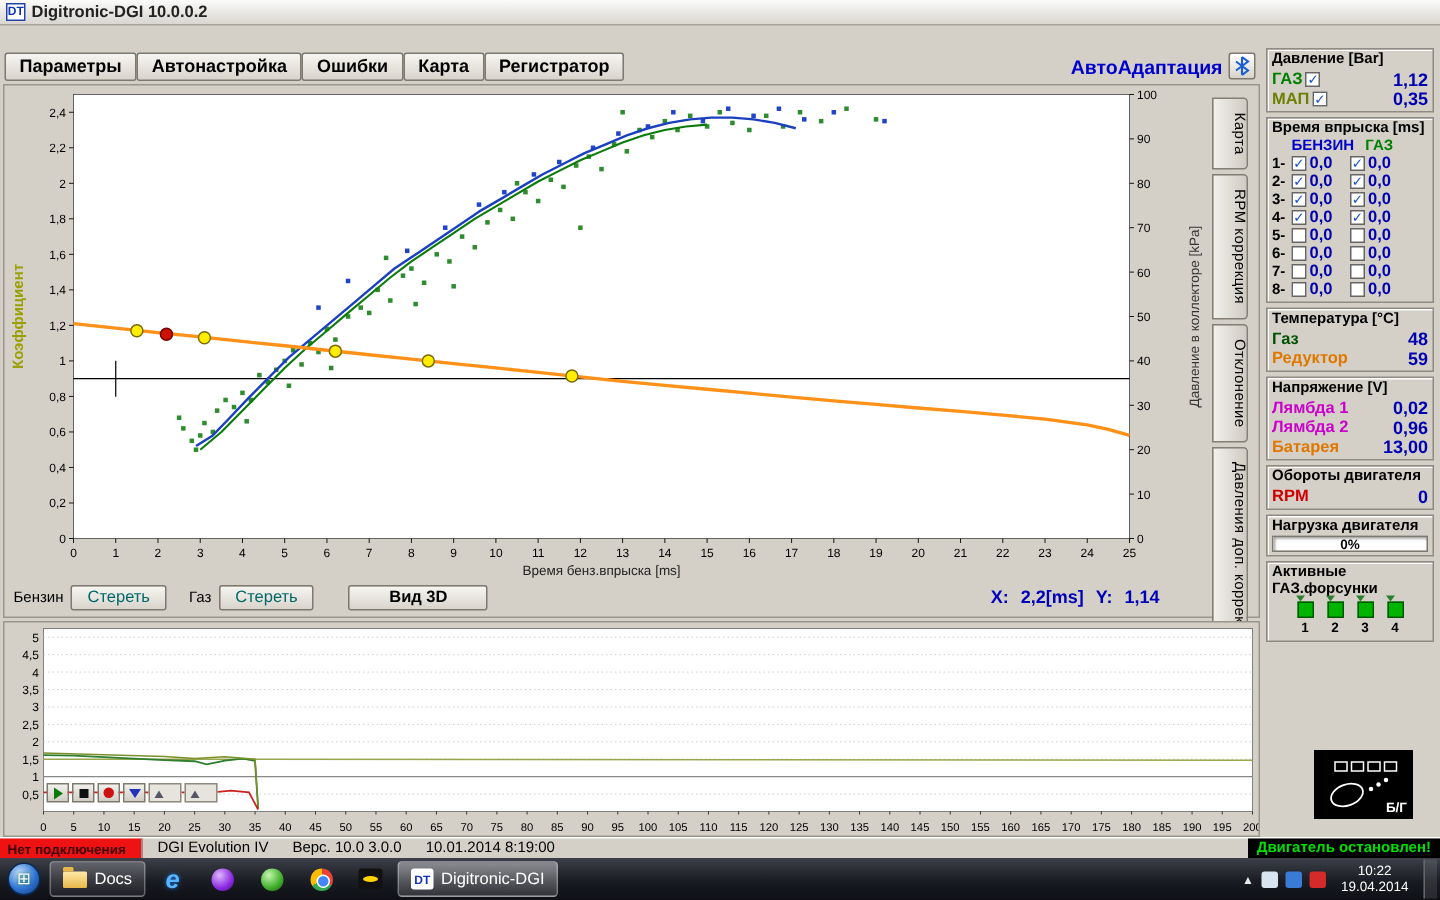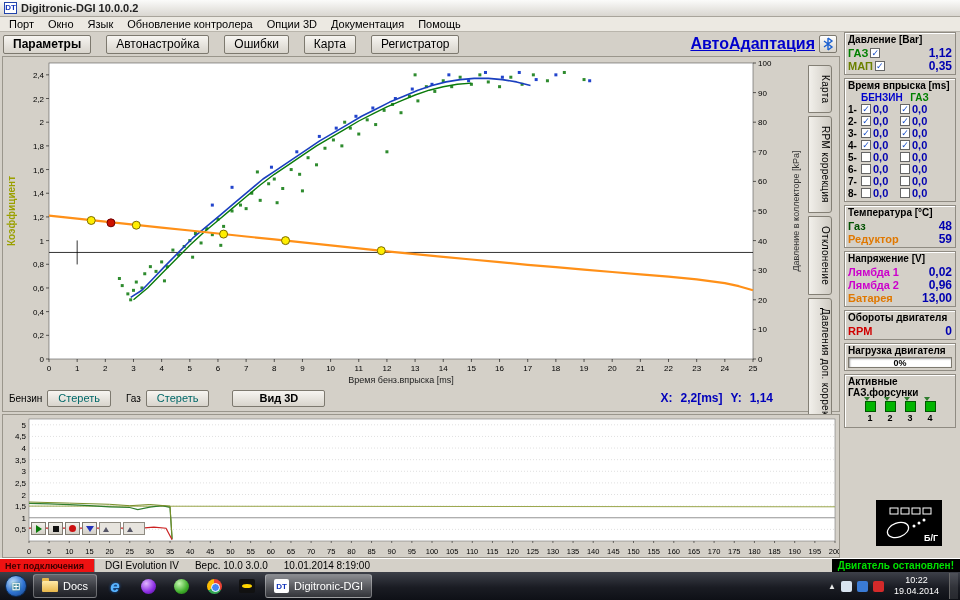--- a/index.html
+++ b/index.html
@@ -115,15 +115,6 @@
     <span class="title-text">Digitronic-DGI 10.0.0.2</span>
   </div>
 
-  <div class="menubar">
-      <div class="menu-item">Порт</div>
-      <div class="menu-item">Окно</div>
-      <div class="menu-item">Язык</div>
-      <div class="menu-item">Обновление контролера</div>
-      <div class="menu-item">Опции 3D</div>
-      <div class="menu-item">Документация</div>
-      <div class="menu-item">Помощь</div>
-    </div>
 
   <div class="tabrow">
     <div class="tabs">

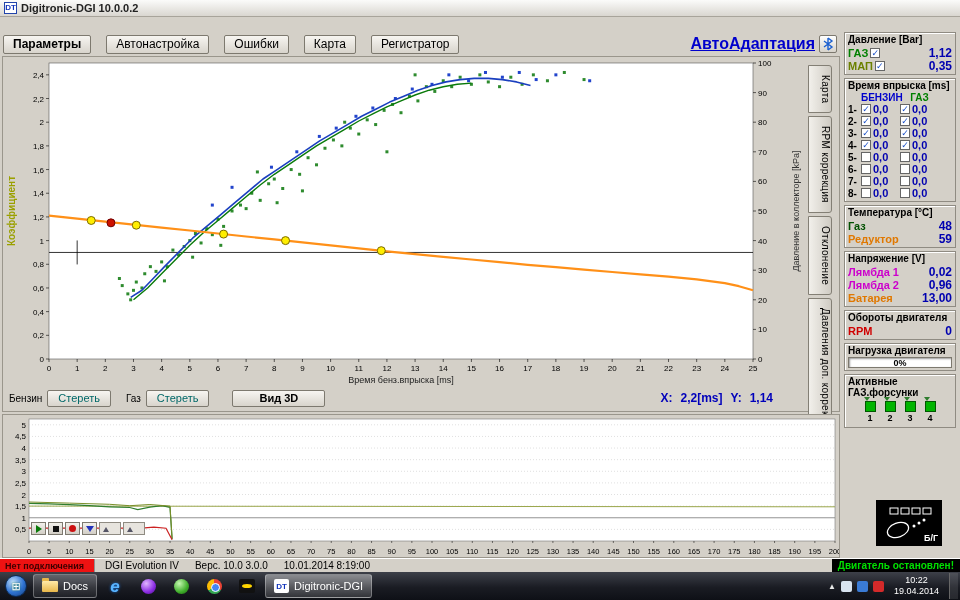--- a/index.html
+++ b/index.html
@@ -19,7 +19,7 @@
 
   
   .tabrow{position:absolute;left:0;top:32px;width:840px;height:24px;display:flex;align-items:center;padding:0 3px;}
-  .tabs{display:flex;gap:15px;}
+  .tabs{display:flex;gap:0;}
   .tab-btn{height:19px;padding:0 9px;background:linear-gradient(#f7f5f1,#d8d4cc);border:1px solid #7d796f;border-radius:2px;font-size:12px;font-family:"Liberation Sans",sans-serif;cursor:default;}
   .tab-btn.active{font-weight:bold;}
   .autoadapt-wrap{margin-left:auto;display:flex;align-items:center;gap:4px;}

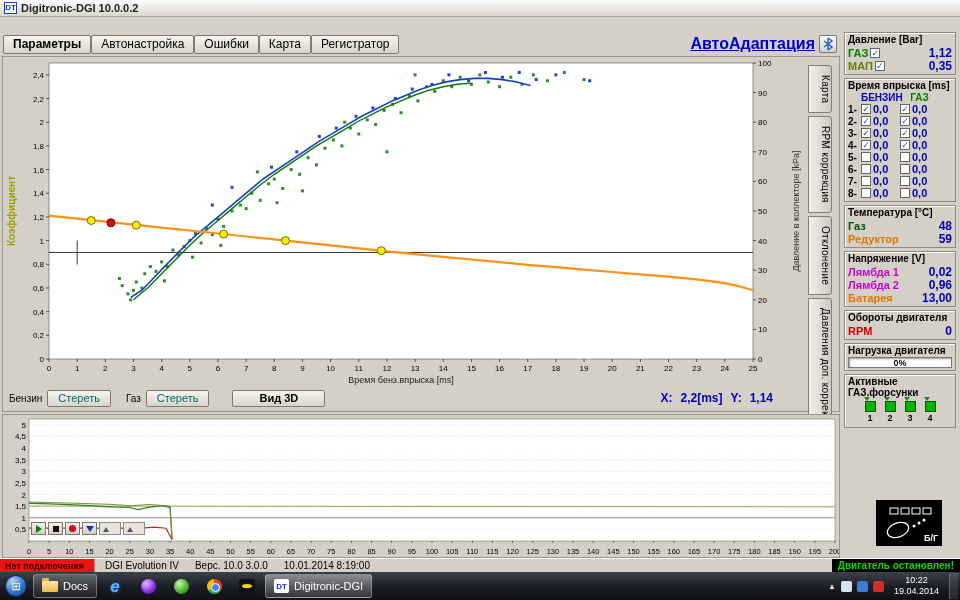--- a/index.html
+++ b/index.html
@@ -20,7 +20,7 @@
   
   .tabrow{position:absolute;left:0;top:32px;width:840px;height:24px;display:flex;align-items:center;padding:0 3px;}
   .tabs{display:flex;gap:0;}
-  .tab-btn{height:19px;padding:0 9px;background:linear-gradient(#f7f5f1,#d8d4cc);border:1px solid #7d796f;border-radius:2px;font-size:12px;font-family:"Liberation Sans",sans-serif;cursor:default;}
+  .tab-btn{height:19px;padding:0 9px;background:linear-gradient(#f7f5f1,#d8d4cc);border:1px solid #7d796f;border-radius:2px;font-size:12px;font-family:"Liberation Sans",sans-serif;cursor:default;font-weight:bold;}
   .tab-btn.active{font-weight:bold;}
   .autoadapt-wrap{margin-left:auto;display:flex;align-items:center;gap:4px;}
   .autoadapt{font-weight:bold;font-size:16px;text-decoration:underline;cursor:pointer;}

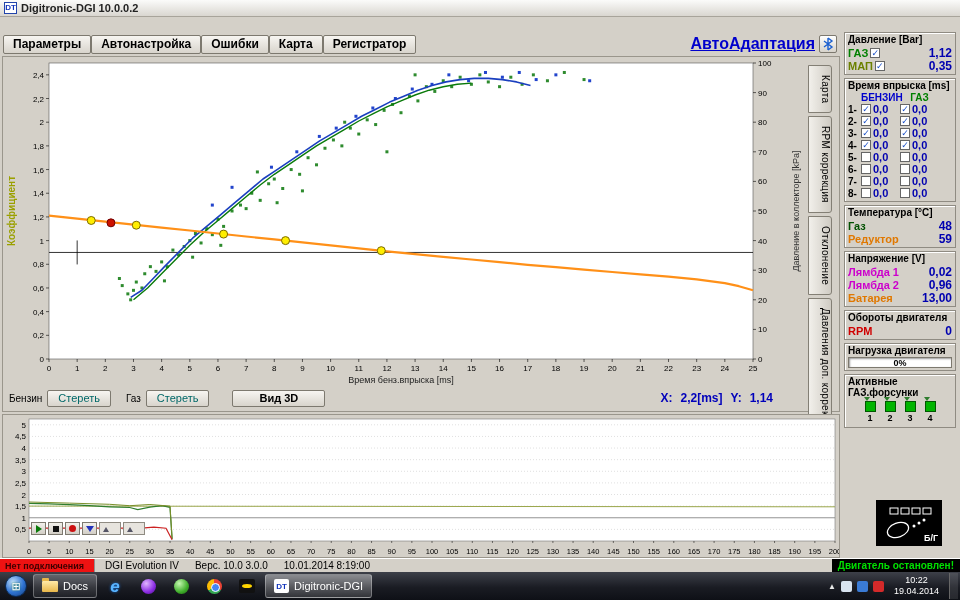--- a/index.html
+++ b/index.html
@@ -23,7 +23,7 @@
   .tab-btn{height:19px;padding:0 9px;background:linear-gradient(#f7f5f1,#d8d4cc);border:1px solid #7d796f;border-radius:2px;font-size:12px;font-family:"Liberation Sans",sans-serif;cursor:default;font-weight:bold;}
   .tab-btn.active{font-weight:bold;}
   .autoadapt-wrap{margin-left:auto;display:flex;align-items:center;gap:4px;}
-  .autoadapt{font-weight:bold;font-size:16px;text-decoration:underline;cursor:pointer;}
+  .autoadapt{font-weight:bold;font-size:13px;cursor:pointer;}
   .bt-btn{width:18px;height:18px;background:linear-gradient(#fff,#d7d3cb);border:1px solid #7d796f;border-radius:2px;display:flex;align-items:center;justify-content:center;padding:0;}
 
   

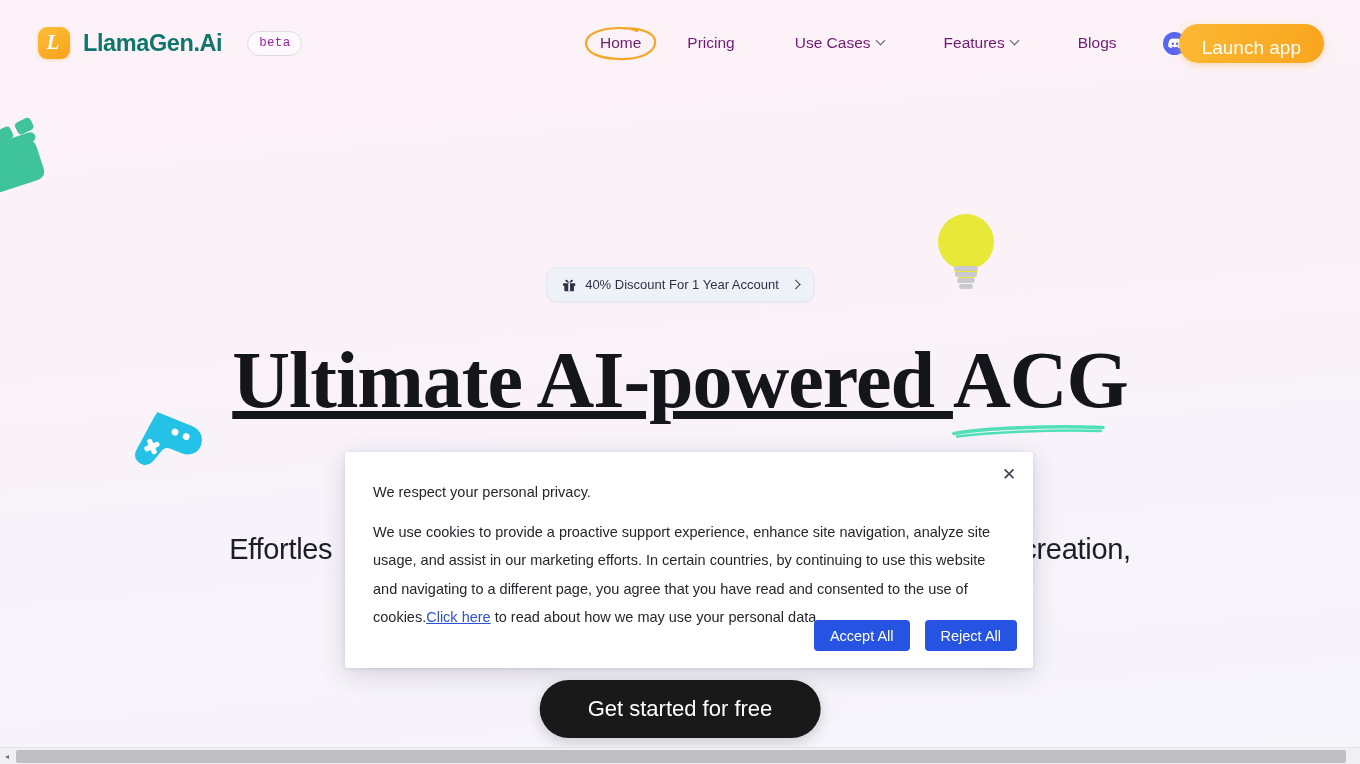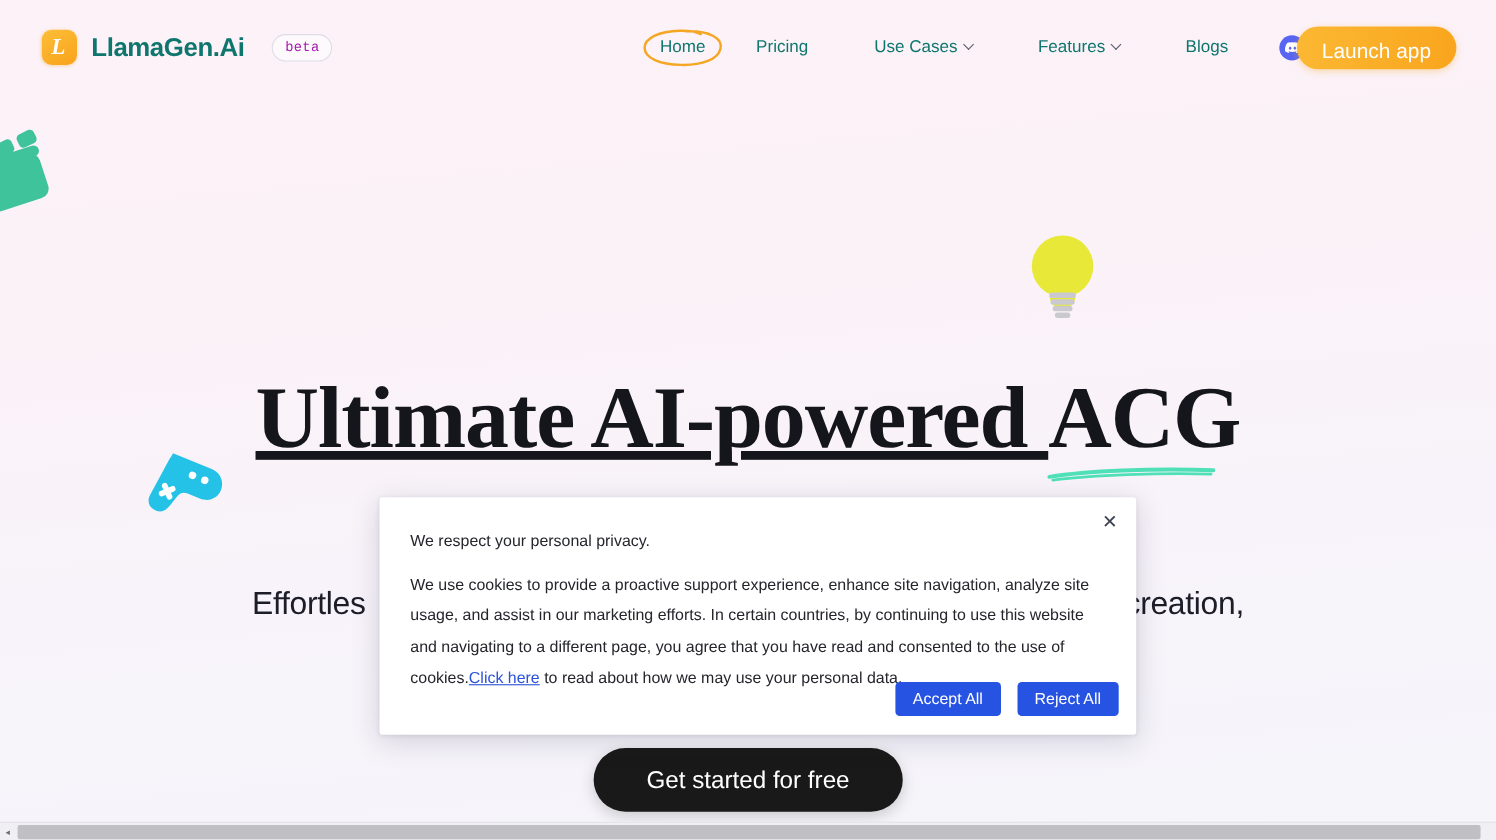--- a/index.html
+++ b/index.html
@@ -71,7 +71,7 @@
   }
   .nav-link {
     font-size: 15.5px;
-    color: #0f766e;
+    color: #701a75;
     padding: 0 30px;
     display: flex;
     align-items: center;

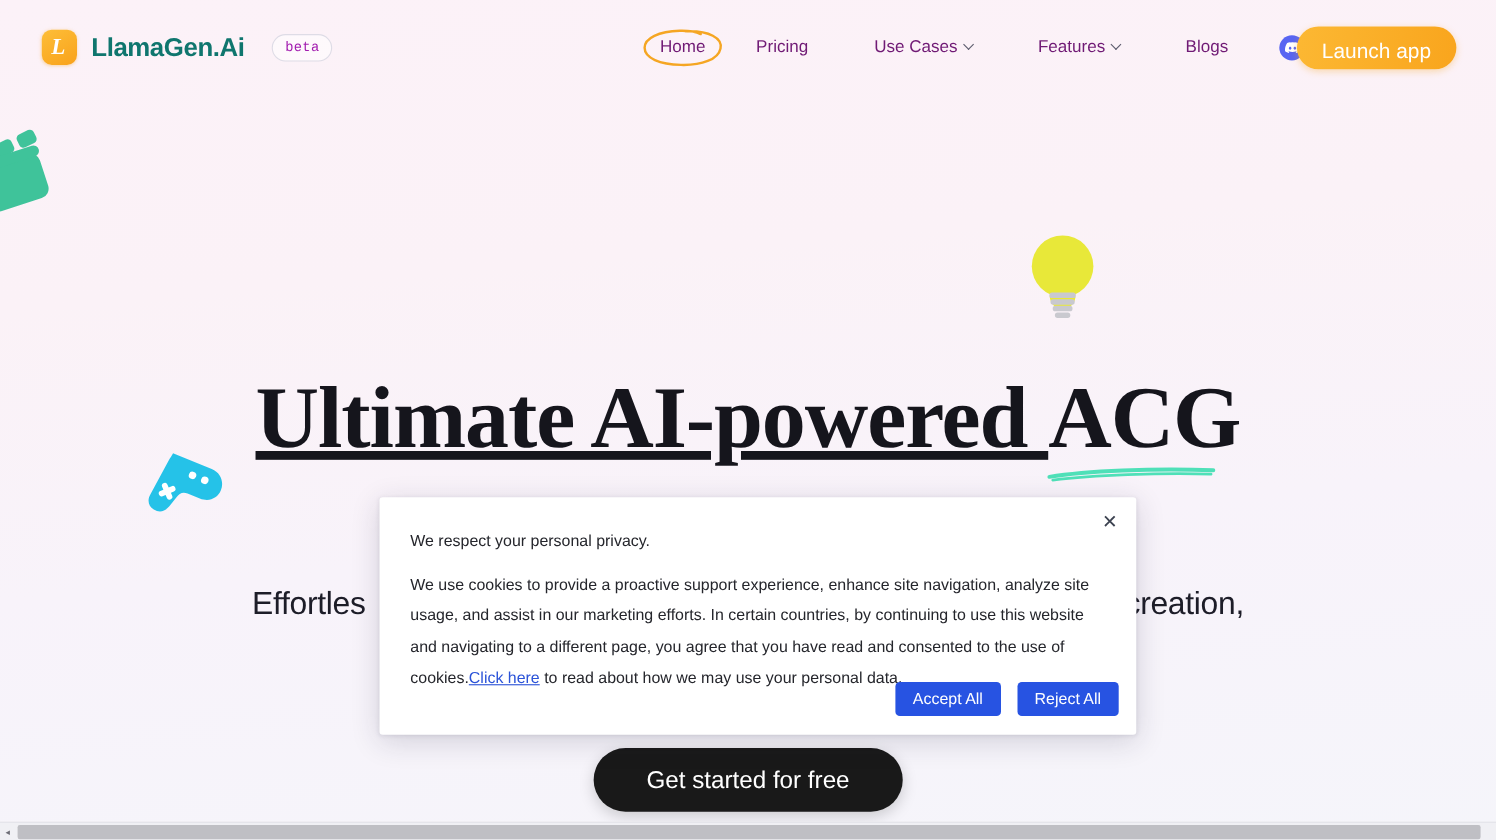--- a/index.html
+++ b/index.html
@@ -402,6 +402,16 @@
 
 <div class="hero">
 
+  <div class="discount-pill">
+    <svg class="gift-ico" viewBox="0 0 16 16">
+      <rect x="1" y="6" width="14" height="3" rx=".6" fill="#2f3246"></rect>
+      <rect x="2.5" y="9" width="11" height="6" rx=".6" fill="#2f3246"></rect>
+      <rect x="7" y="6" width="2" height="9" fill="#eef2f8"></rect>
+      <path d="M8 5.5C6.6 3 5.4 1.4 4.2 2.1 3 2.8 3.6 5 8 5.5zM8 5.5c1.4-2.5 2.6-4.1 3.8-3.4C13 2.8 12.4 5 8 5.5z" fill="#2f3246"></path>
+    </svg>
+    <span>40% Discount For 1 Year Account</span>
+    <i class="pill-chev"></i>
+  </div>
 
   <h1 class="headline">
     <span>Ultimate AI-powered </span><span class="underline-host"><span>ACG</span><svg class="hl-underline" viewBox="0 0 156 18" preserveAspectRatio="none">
########
=== Instructions to follow ===
Look for the word "gradient" in the data, then return every line that contains it.

=== Task solution ===
   .tab-btn{height:19px;padding:0 9px;background:linear-gradient(#f7f5f1,#d8d4cc);border:1px solid #7d796f;border-radius:2px;font-size:12px;font-family:"Liberation Sans",sans-serif;cursor:default;}
-  .tab-btn{height:19px;padding:0 9px;background:linear-gradient(#f7f5f1,#d8d4cc);border:1px solid #7d796f;border-radius:2px;font-size:12px;font-family:"Liberation Sans",sans-serif;cursor:default;}
+  .tab-btn{height:19px;padding:0 9px;background:linear-gradient(#f7f5f1,#d8d4cc);border:1px solid #7d796f;border-radius:2px;font-size:12px;font-family:"Liberation Sans",sans-serif;cursor:default;font-weight:bold;}
   .tab-btn{height:19px;padding:0 9px;background:linear-gradient(#f7f5f1,#d8d4cc);border:1px solid #7d796f;border-radius:2px;font-size:12px;font-family:"Liberation Sans",sans-serif;cursor:default;font-weight:bold;}
   .bt-btn{width:18px;height:18px;background:linear-gradient(#fff,#d7d3cb);border:1px solid #7d796f;border-radius:2px;display:flex;align-items:center;justify-content:center;padding:0;}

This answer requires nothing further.